Version difference data:

● ● ● ● ●

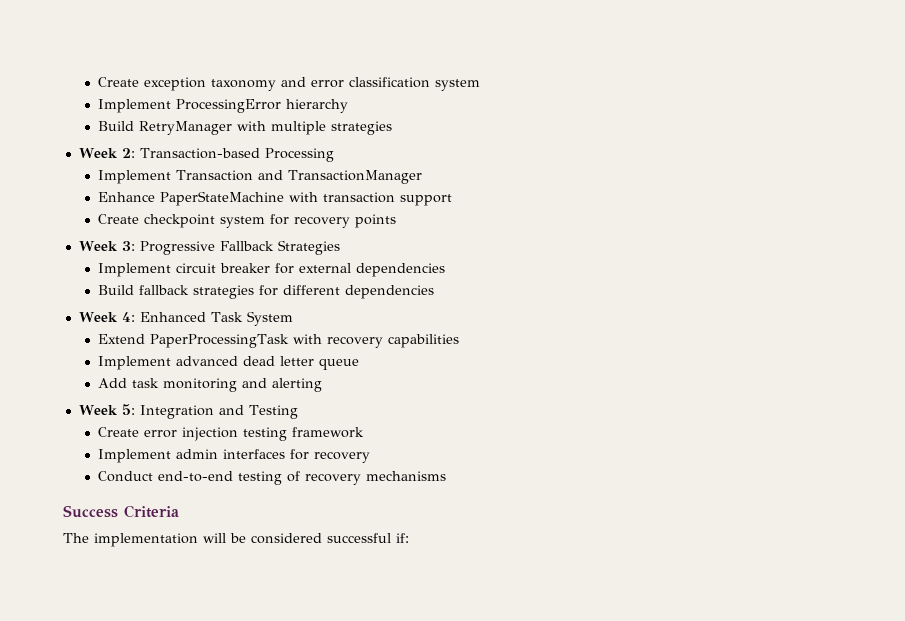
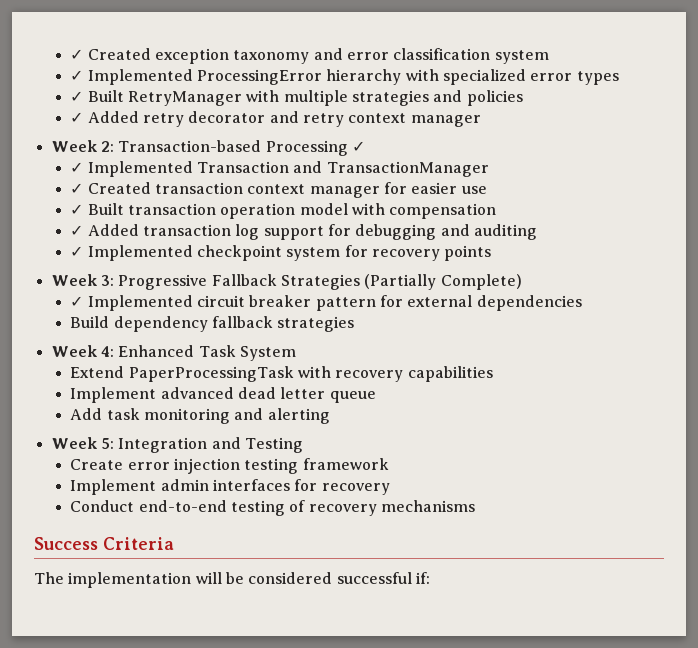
- Create exception taxonomy and error classification system
+ ✓ Created exception taxonomy and error classification system
- Implement ProcessingError hierarchy
- Build RetryManager with multiple strategies
+ ✓ Implemented ProcessingError hierarchy with specialized error types
+ ✓ Built RetryManager with multiple strategies and policies
+ ✓ Added retry decorator and retry context manager
- Week 2: Transaction-based Processing
- Implement Transaction and TransactionManager
+ Week 2: Transaction-based Processing ✓
+ ✓ Implemented Transaction and TransactionManager
- Enhance PaperStateMachine with transaction support
- Create checkpoint system for recovery points
+ ✓ Created transaction context manager for easier use
+ ✓ Built transaction operation model with compensation
+ ✓ Added transaction log support for debugging and auditing
+ ✓ Implemented checkpoint system for recovery points
- Week 3: Progressive Fallback Strategies
- Implement circuit breaker for external dependencies
+ Week 3: Progressive Fallback Strategies (Partially Complete)
+ ✓ Implemented circuit breaker pattern for external dependencies
- Build fallback strategies for different dependencies
+ Build dependency fallback strategies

● ● ● ● ●

Exercise goal:
Go back to the entries above and restate word for word every line from the first through the one that contains "specialized error types", leaving the pictures behind.

Output for this task:
- Create exception taxonomy and error classification system
+ ✓ Created exception taxonomy and error classification system
- Implement ProcessingError hierarchy
- Build RetryManager with multiple strategies
+ ✓ Implemented ProcessingError hierarchy with specialized error types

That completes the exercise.